Advertising you teach Game Making is great, but it’s a little like advertising a course in Premiership Football Skills. You get a lot of hype among young people, you get a lot of applications for your course but very few actually end up playing for a premiership team. So the next argument is, “but we teaching people how to make their own games, you know all entrepreneurial and that!”. Good and I fully agree with that, but who is that good for? The chap who sets up the games company and a few of his/her mates? Look at Mojang, sold Minecraft for $2 billion, employs 50 people, Notch takes his $2 billion and buggers of to LA. So is games good for the individual or the local economy?

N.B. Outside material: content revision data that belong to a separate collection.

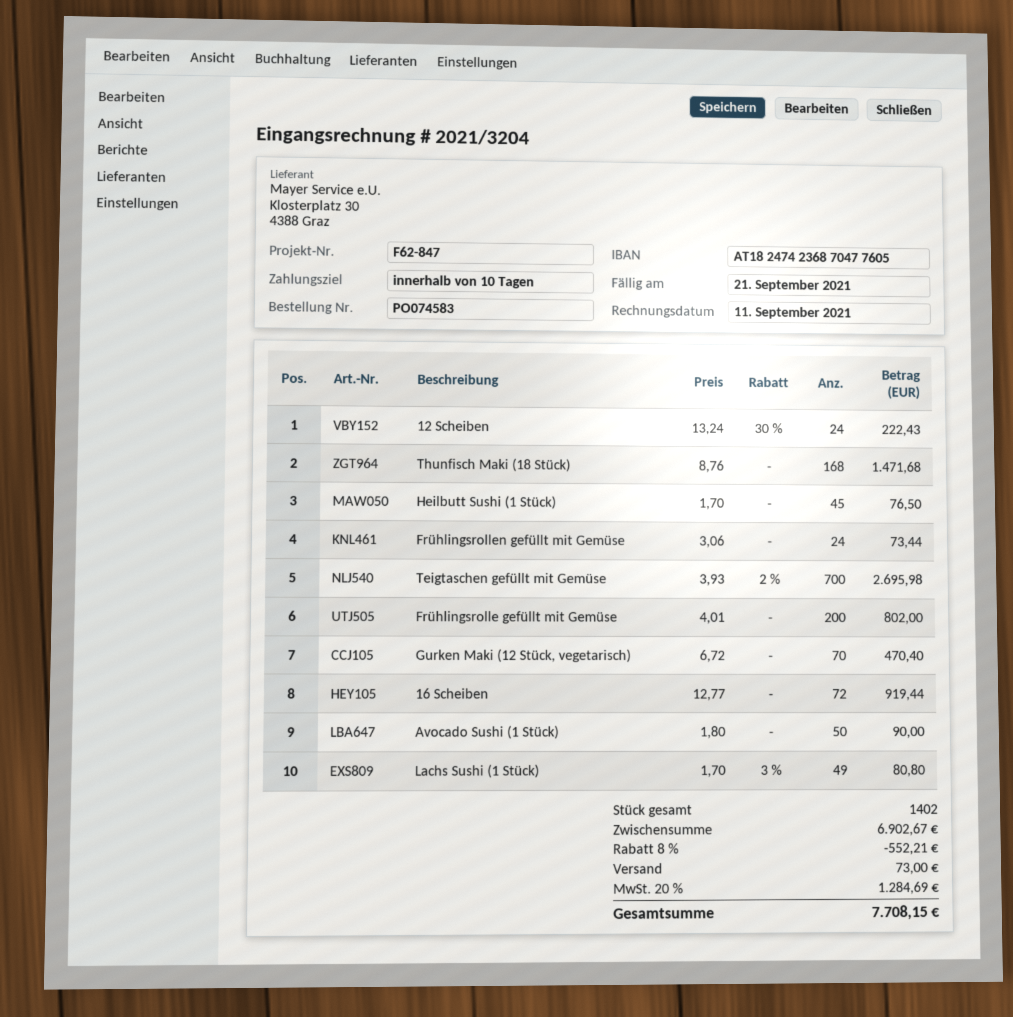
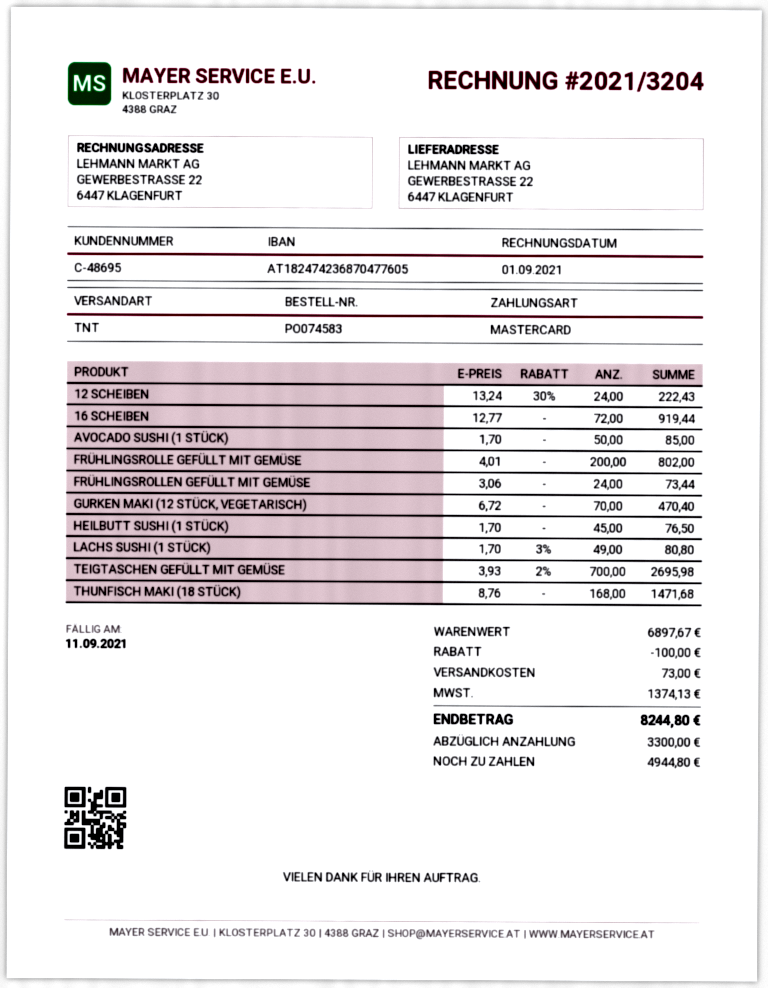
invoice date: 2021-09-11 -> 2021-09-01
due date: 2021-09-21 -> 2021-09-11
Avocado Sushi (1 Stück): 50 x 1.80 = 90.00 -> 50 x 1.70 = 85.00
subtotal: 6902.67 -> 6897.67
discount: 552.21 -> 100.00
tax: 1284.69 -> 1374.13
total: 7708.15 -> 8244.80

Lets compare that with the potential of a Data Scientist in Hull. Firstly as shown in the illustration somewhere on this page, a data scientist is multi-disciplinary. You need the data analyst skills, the computer science skills and business/context awareness. Your job, go into a business and make a real change. Look at the data, investigate why things are happening, questioning all the time, looking for statistical relevance. Going a step further with predictive modelling, ‘if we change this, what will happen?’, even further with machine learning. Moving away from just storing data to actually using it. So whats good for the economy? Well for a start companies will be able to understand their businesses in more depth, make them more efficient and possibly reduce costs. Companies in the local area will start catching up with the higher tech companies who are already employing data scientists.

My Simple Example (hopefully you’ll get it)

It felt like I ended up ranting, so I’ll finish with a little example I learnt from a school. In this school the teachers fill in a spreadsheet of pupils performance, they pass the spreadsheet to the deputy headteacher who transfers the data to a computer program. The computer system outputs the pupils target for that year, in other words what level they should be at. A couple of points….

  • None of the staff know how it works, it just works
  • The targets are fairly accurate with the pupils
  • The school can now track student progress more accurately
  • Intervention can be planned
  • Pupil performance is raised
  • To develop it a data scientist:
    • researched the domain
    • managed/manipulated the data
    • developed a statistically significant model
    • coded the software
    • tested it
    • supported the solution

Such a simple example but no-one is teaching the skills to be able to do this, whilst others are not seeing the need.